Entities must establish personal data retention schedules, specifying retention purpose, duration, and audit provisions. Regular reviews and updates are essential to ensure relevancy and effectiveness. A DPIA is mandatory when data processing poses a high risk to data subjects’ rights and freedoms. It is recommended as a valuable tool even in unclear cases.
Data controllers must report breaches to the ODPC within 72 hours and communicate breaches to affected data subjects unless the identity cannot be established.
Health sector entities engaging data processors must ensure compliance with relevant laws and regulations. Contracts (Data Protection Agreements) must stipulate that processors act only on the controller’s instructions and are bound by obligations. Security measures must be upheld. Data sharing is governed by various laws and policies.
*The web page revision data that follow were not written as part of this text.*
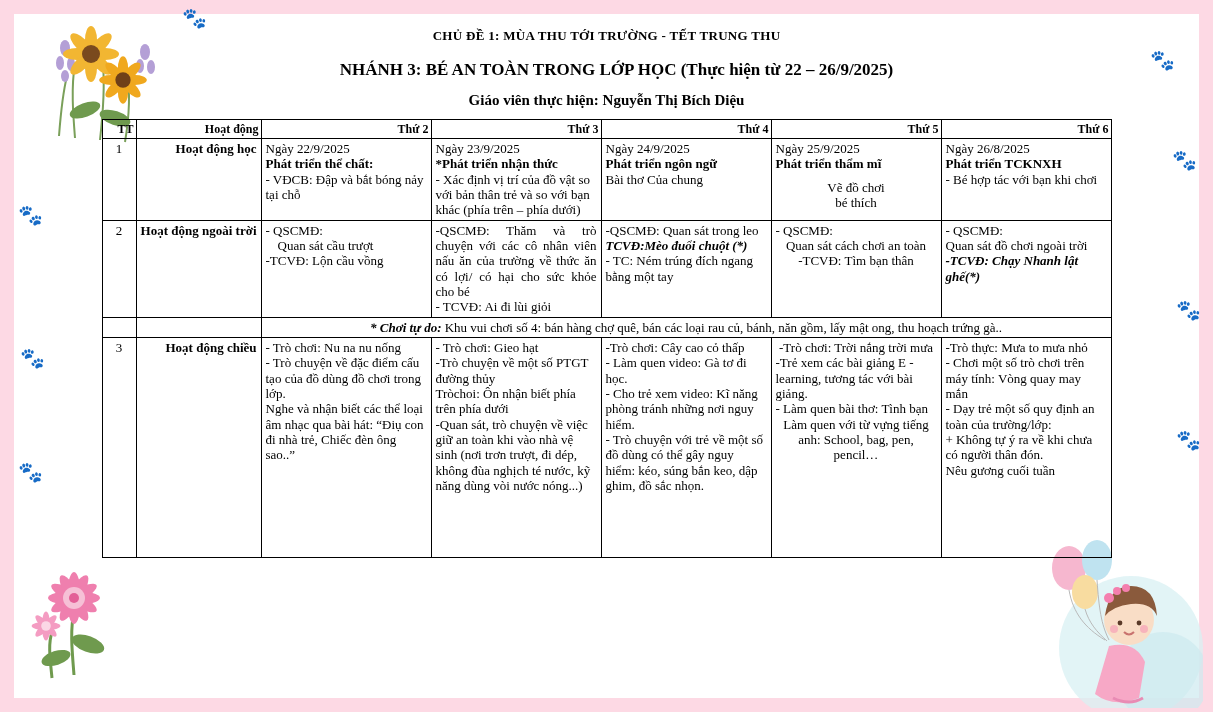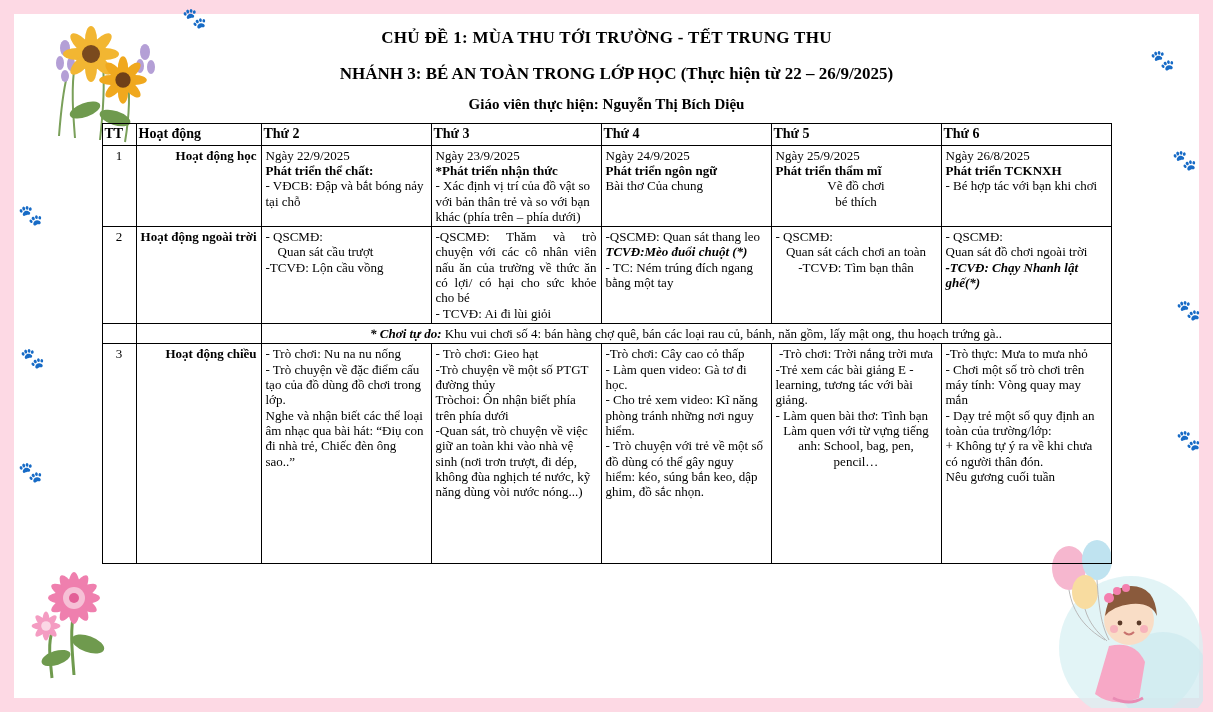--- a/index.html
+++ b/index.html
@@ -39,21 +39,21 @@
   .content {
     position: absolute;
     left: 0; top: 0; right: 0; bottom: 0;
   }
   .title-block {
     text-align: center;
     padding-top: 28px;
   }
   .title1 {
     font-weight: bold;
-    font-size: 17px;
+    font-size: 13px;
     letter-spacing: .3px;
   }
   .title2 {
     font-weight: bold;
     font-size: 17px;
     margin-top: 16px;
     padding-left: 20px;
   }
   .title3 {
     font-weight: bold;
@@ -68,23 +68,23 @@
     background: transparent;
   }
   table.plan td, table.plan th {
     border: 1px solid #000;
     vertical-align: top;
     padding: 2px 4px;
     font-size: 13px;
     line-height: 1.18;
   }
   table.plan th {
-    text-align: left;
-    font-weight: bold;
-    font-size: 14px;
+    text-align: right;
+    font-weight: bold;
+    font-size: 12px;
     padding: 2px 2px;
     vertical-align: middle;
   }
   .col-tt { width: 34px; }
   .col-act { width: 125px; }
   .col-day { width: 170px; }
   td.tt {
     text-align: center;
     font-size: 13px;
     font-weight: normal;
@@ -288,21 +288,21 @@
 
         <td>
           <span class="cellline">Ngày 24/9/2025</span>
           <span class="cellline b">Phát triển ngôn ngữ</span>
           <span class="cellline">Bài thơ  Của chung</span>
         </td>
 
         <td>
           <span class="cellline">Ngày 25/9/2025</span>
           <span class="cellline b">Phát triển thẩm mĩ</span>
-          <span class="cellline c" style="">Vẽ đồ chơi</span>
+          <span class="cellline c" style="margin-top:8px">Vẽ đồ chơi</span>
           <span class="cellline c">bé thích</span>
         </td>
 
         <td>
           <span class="cellline">Ngày 26/8/2025</span>
           <span class="cellline b">Phát triển TCKNXH</span>
           <span class="cellline">- Bé hợp tác với bạn khi chơi</span>
         </td>
       </tr>
 
@@ -315,21 +315,21 @@
           <span class="cellline" style="padding-left:12px">Quan sát cầu trượt</span>
           <span class="cellline">-TCVĐ: Lộn cầu vồng</span>
         </td>
 
         <td class="j">
           <span class="cellline j">-QSCMĐ: Thăm và trò chuyện với các cô nhân viên nấu ăn của trường về thức ăn có lợi/ có hại cho sức khỏe cho bé</span>
           <span class="cellline">- TCVĐ: Ai đi lùi giỏi</span>
         </td>
 
         <td>
-          <span class="cellline">-QSCMĐ: Quan sát thang leo</span>
+          <span class="cellline">-QSCMĐ: Quan sát trong leo</span>
           <span class="cellline bi">TCVĐ:Mèo đuổi chuột (*)</span>
           <span class="cellline">- TC: Ném trúng đích ngang bằng một tay</span>
         </td>
 
         <td>
           <span class="cellline">- QSCMĐ:</span>
           <span class="cellline c">Quan sát cách chơi an toàn</span>
           <span class="cellline c">-TCVĐ: Tìm bạn thân</span>
         </td>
Sharing must adhere to principles of confidentiality, privacy, and informed consent. Data localization in the health sector mandates that personal data be stored and processed within Kenya’s borders, unless explicit consent or an adequate level of protection in the receiving country exists.
Transparency is fundamental, and data controllers and processors must notify data subjects of their rights, purpose of data collection, third-party recipients, safeguards, and consequences of non-provision of data. Privacy policies should be clear, accessible, and regularly updated.
To enhance comprehensibility, entities can use visual aids, implement a question-and-answer structure, and provide practical examples to aid data subjects in understanding privacy policies. Regular reviews ensure alignment with changing data processing practices and relevant laws and regulations.
In conclusion, the guidance note serves as a vital tool for healthcare institutions in Kenya, providing clear and practical guidance on data protection in the health sector.